I was working with a client last week that is two months into an organizational effort to "raise their game." The leadership team is working on setting a clear vision for the five-year plan; holding people accountable to higher performance and new roles; and focusing its effort on a limited number of high priority projects. The organization is clearly on a journey and so I thought it best to remind them of what to pack to make the trip highly successful. Your company may be on a similar journey so here are my travel tips.
Sense of humor
Like a great pair of versatile travel pants, you will use your sense of humor in many different situations. A sense of humor is indispensable in adding a degree of levity to those inevitable crucial conversations. It also helps us keep things in perspective since very few businesses deal in life-and-death situations. It helps us avoid dwelling on the negative and opens our minds to possibilities. Don't leave home without it.
A clear and compelling picture in your mind of your future
Yes, you need a vision but don't confuse with this a goal. Goals are left-brain, a vision is right-brain. The more compelling your vision is to you, the greater the chance it will pull you through a lot of the b.s. and obstacles headed your way. If your vision is more like a hope or emotional stirring, you will find out the hard way how useless those versions are to you when you come up against the looming brick walls.
Fierce time management
There are people who steal your time. You know who they are. And they think nothing of it. They are thieves. Worse than thieves, they are murderers of your time because once they take your time, you can never get it back. Is that acceptable to you? If so, re-visit your vision because it's sounding more like a wish if you're willing to let others mess with your time. (I hope I'm making you angry.) If you've had enough, the first step in raising your game is to set boundaries and expectations with those who slay your time. Maintain a sharp focus on your vision, prioritize all the demands others place on your time, and learn to say "no" (or at least negotiate) when new demands appear.
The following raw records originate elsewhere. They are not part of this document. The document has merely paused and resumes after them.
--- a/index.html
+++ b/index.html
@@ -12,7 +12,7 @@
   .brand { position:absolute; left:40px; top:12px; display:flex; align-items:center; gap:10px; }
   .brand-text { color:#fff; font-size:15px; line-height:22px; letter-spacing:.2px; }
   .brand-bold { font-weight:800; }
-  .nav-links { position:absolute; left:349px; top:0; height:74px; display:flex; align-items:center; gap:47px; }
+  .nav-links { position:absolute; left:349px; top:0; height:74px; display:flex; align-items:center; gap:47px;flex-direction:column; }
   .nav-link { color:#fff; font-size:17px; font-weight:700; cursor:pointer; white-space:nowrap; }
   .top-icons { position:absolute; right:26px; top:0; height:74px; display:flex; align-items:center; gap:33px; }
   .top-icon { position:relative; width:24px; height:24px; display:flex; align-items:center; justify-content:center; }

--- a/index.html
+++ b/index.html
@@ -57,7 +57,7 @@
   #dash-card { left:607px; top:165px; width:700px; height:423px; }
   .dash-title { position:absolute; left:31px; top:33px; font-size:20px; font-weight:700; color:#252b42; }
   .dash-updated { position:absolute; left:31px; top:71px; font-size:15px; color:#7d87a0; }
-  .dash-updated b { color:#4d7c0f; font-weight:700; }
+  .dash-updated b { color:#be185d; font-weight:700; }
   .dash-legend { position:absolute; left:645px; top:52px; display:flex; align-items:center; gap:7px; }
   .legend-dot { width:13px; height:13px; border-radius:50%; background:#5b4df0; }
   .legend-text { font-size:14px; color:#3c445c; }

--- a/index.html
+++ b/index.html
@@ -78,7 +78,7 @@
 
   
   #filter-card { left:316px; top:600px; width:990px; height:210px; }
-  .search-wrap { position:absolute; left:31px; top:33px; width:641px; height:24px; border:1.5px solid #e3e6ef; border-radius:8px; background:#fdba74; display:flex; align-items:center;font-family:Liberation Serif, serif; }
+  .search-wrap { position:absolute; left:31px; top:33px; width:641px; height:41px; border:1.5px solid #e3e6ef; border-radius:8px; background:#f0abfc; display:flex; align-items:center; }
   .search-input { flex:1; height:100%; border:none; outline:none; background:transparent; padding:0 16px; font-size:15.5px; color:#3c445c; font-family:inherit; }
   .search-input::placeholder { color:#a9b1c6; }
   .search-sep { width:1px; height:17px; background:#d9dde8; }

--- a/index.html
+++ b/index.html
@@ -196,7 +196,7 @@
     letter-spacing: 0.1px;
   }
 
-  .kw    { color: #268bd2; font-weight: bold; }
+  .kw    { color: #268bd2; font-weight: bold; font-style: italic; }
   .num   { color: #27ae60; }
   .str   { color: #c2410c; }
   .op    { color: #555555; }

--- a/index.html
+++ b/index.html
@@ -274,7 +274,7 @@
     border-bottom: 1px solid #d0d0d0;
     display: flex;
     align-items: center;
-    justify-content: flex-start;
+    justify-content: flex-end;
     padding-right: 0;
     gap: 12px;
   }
Low tolerance for b.s. and high drive to do something about it
When you are highly motivated to raise the game of your organization, you will find you don't have the time to put up with the usual b.s. that some people are very good at generating. When we're happy with the status quo, we usually tolerate more b.s. because we suspect dealing with it with prove troublesome to maintaining the peace. But when you're looking to raise your game, ignoring the b.s. is a luxury you can no longer afford. You hear yourself saying, "I don't have time for this" and find yourself addressing the issue sooner than later. When once you may have ignored it, now you're honest with yourself and admit, "it won't go away until I deal with it."
What else would you add to the packing list?